Abstract
Foreign direct investment (FDI) has played a pivotal role in the transformation of the Chinese economy. It is the largest host of FDI among the developing world, attracting over one-third of total world investment. China’s success in attracting FDI appears to have been linked with its large domestic market, openness, quality of physical infrastructure and lower wage rates. While China remains an attractive location for foreign investors, our findings point to the need to remove the bias against private sector by privatizing state-owned enterprises to facilitate foreign investment.
Introduction
For over a decade, foreign direct investment (FDI) has played a pivotal role in China’s spectacular growth performance. Since 1990s China has attracted over one-third of the total world FDI and it is now the second largest recipient of FDI in the world after the USA. While China’s ability to attract foreign capital and technology is largely attributed to its open door policy, large domestic market, availability of cheap labour and high quality physical infrastructure, to the best of our knowledge, studies examining the determinants of FDI in China are sparse and they are mainly based on data before China acceded to the World Trade Organization (WTO) in November 2001. 1 As China has witnessed a significant structural change with the accession to the WTO, findings from these studies can provide misleading policy prescriptions. Accession to the WTO has not only enhanced China’s image as a reliable country for investment by reducing the country’s risk for foreign investors, but also provided opportunities to enjoy the most-favoured nation (MFN) status in the world markets, leading to a significant rise in FDI since then. In this study, using provincial data from 1985 to 2006, we investigate the determinants of FDI in China. We do not cover period after 2006 as the 2007 financial crisis has significantly distorted FDI inflows not only in China but globally.

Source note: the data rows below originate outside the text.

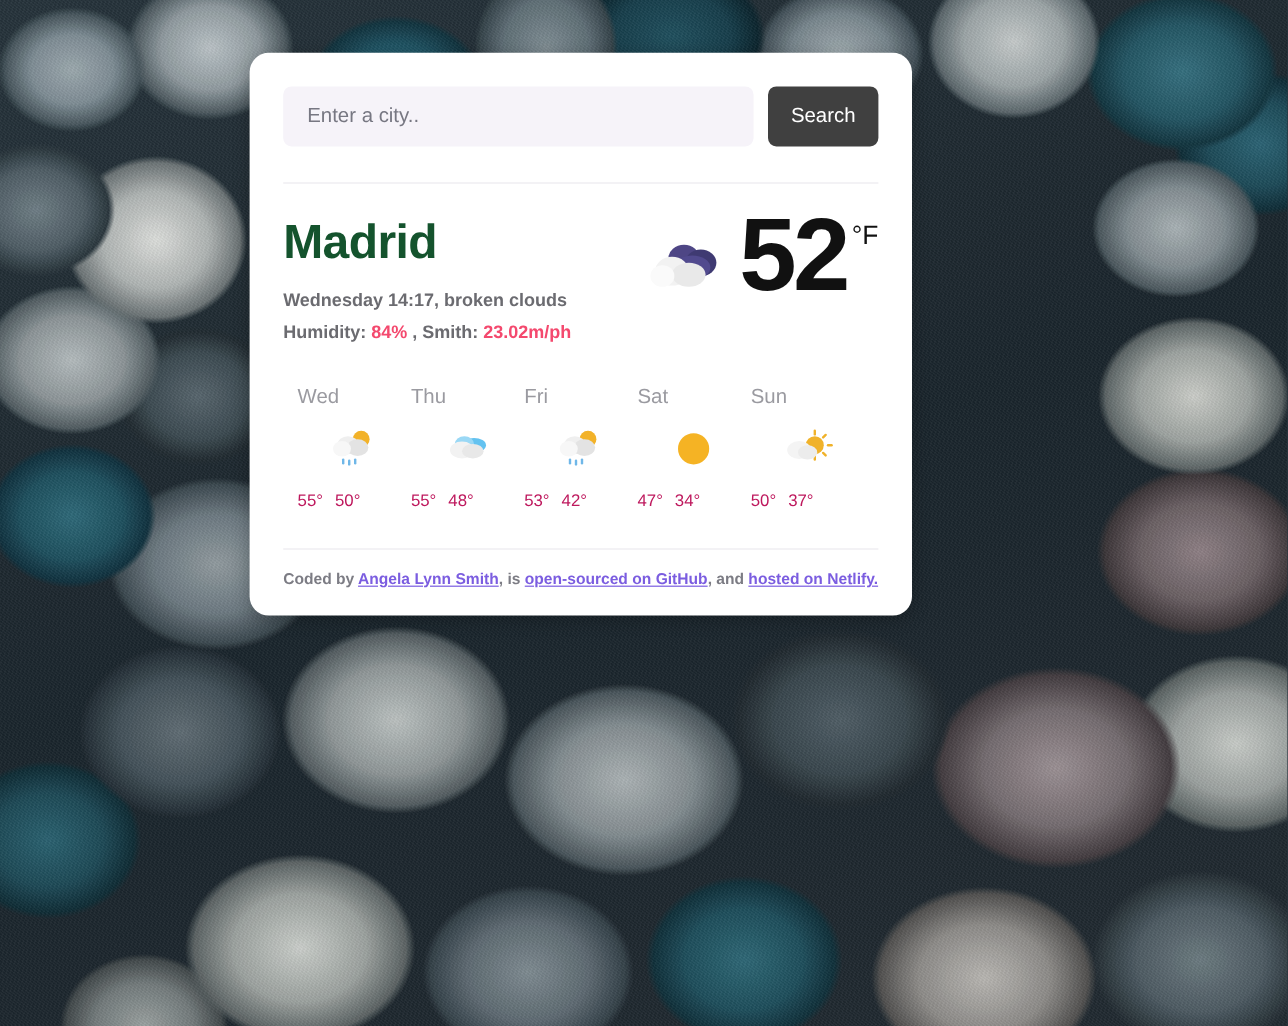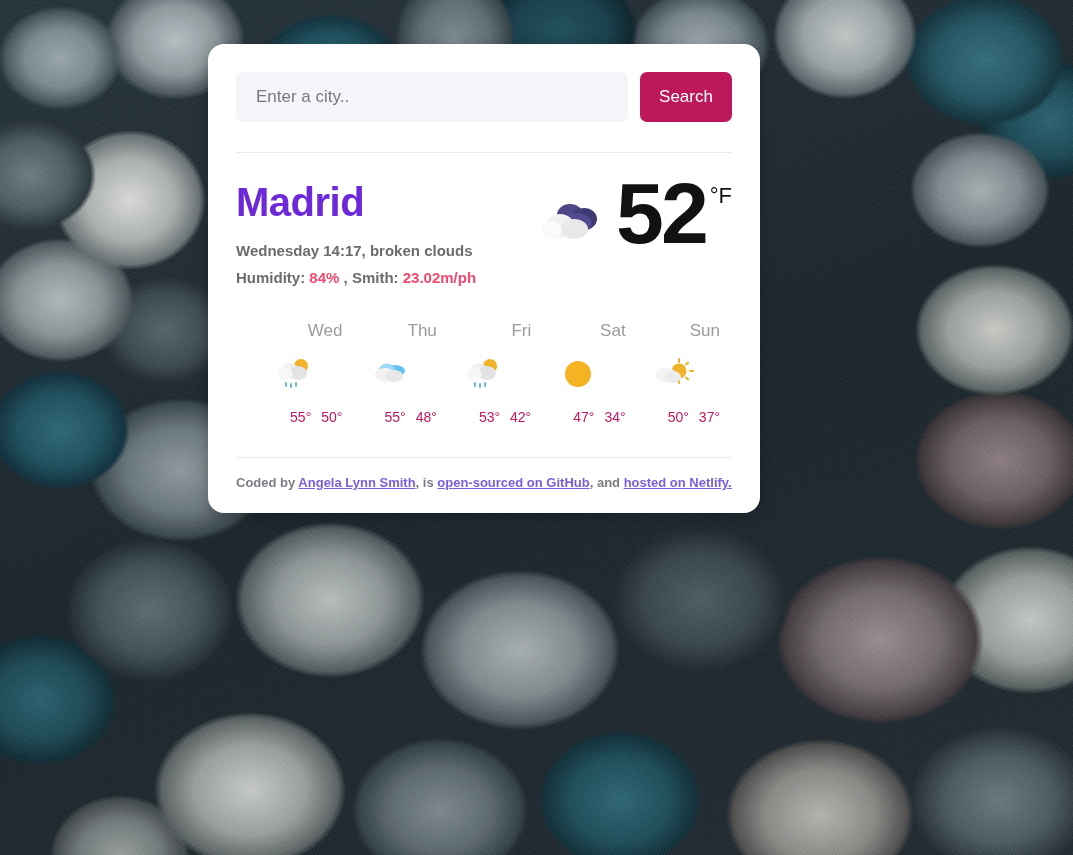--- a/index.html
+++ b/index.html
@@ -84,21 +84,21 @@
     background: #f6f3f9;
     border-radius: 7px;
     padding: 0 20px;
     font-size: 17px;
     font-family: "Liberation Sans", sans-serif;
     color: #333;
   }
   .search-input::placeholder { color: #777782; }
   .search-btn {
     width: 92px; height: 50px;
-    background: #be185d;
+    background: #404040;
     color: #ffffff;
     border: none;
     border-radius: 7px;
     font-size: 17px;
     font-family: "Liberation Sans", sans-serif;
     cursor: pointer;
   }
 
   .divider {
     height: 1px;
@@ -109,21 +109,21 @@
   
   .current {
     display: flex;
     align-items: flex-start;
     justify-content: space-between;
     padding: 28px 0 0 0;
   }
   .city {
     font-size: 40px;
     font-weight: bold;
-    color: #6d28d9;
+    color: #14532d;
     letter-spacing: -0.5px;
     margin: 0 0 18px 0;
     line-height: 1.05;
   }
   .meta-line {
     font-size: 15px;
     font-weight: bold;
     color: #6b6b70;
     margin-bottom: 7px;
     line-height: 1.3;
@@ -141,21 +141,21 @@
     letter-spacing: -3px;
   }
   .unit { font-size: 22px; font-weight: normal; color: #111; margin-top: 8px; }
 
   
   .forecast {
     display: flex;
     justify-content: space-between;
     padding: 34px 12px 0 12px;
   }
-  .fc-day { width: 118px; text-align: right; }
+  .fc-day { width: 118px; text-align: left; }
   .fc-name { font-size: 17px; color: #9a9aa0; margin-bottom: 14px; }
   .fc-icon { height: 40px; display:flex; align-items:center; justify-content:center; margin-bottom: 14px; }
   .fc-temps { font-size: 14px; color: #be185d; }
   .fc-temps .lo { margin-left: 10px; }
 
   .divider-bottom { height: 1px; background: #eceaee; margin-top: 32px; }
 
   footer {
     font-size: 13px;
     color: #7c7c84;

This article is organized as follows: The second section documents investment climate and recent trends in FDI in China, while the third section presents hypotheses and discusses econometric procedures. In the fourth section, we report empirical results and discuss the policy implications of our findings. The article concludes with policy remarks in the last section.

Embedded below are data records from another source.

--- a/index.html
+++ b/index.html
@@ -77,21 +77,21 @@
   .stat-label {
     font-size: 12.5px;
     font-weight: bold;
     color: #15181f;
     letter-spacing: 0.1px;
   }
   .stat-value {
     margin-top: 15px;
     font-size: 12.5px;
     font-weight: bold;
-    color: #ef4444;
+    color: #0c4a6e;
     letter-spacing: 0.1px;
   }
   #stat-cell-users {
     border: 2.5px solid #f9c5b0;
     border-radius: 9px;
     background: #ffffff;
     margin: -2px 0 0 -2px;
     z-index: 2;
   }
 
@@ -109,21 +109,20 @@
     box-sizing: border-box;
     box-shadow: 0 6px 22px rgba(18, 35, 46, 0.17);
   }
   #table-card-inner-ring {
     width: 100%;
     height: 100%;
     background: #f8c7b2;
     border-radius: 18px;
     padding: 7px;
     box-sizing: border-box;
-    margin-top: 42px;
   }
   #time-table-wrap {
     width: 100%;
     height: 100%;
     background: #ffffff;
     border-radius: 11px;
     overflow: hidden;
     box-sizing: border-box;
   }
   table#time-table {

Investment Climate and Recent Trends of FDI in China
Investment Climate in China
China had an inward-oriented Soviet-style economic and political regime until the middle of 1970s. Under the Soviet-style planned economy, foreign-owned firms did not exist on Chinese soil until the middle of 1970s and foreign trade was regulated by government-owned enterprises. It was only after 1978 that foreign firms began to invest in China when Deng Xiaoping opened up the economy for export-oriented firms, a response following the shortage of foreign currency brought about by the relaxation of import restrictions for domestic firms. To facilitate the development of export-oriented foreign firms, four special economic zones (SEZs) were created along the southeast coast—Shenzhen, Zhuhai, Xiamen and Shantou—in 1980. In 1984, another 14 SEZs were established as they became increasingly attractive for export-oriented foreign firms. 2 The 1982 Constitution committed to protect property rights of foreign firms. By the middle of 1980s, export subsidies were introduced and the Chinese currency (RMB) was significantly devalued—from RMB 1.7 to the US dollar in 1981 to RMB 2.9 to the dollar in 1985 (Dwight, 1994). 3 In the early 1980s and early 1990s, SEZs were extended to three deltas—the Pearl River Delta, the Minnan Delta and Yangzi River Delta—and the Hainan province and the Pudong New Area in Shanghai. Foreign firms located in SEZs were granted preferential tax treatment (income tax holiday for two years and thereafter 50 per cent discount on income tax for another three years). In addition to this, a number of provinces offered additional tax incentives and lower land-use fees for foreign firms. By the early 1990s, the central government permitted 100 per cent ownership for foreign enterprises and amended the joint venture (JV) law which permitted a JV agreement beyond 50 years. Furthermore, foreign firms were allowed to operate in more sectors than domestic private firms. 4
In 1992 the government relaxed a number of sectoral and regional barriers relating to foreign investment, decentralized approval authority from the central government to local governments and entered into agreements with the United States to open up its market and protect intellectual property rights vigorously (Lardy, 1992, Lardy 1994). These, together with gradual reduction in tariffs, removal of non-tariff barriers and privatization of state-owned enterprises (SOEs), enabled China to gain the WTO membership in November 2001. 5 Accession to the WTO membership was a major development in sending correct signals to investors that China is committed to integrate its economy with the rest of the world. It not only provided opportunities to China to enjoy the most-favoured nation (MFN) status in the world markets, but also helped attract export-oriented investment by reducing the country’s risk for foreign investors.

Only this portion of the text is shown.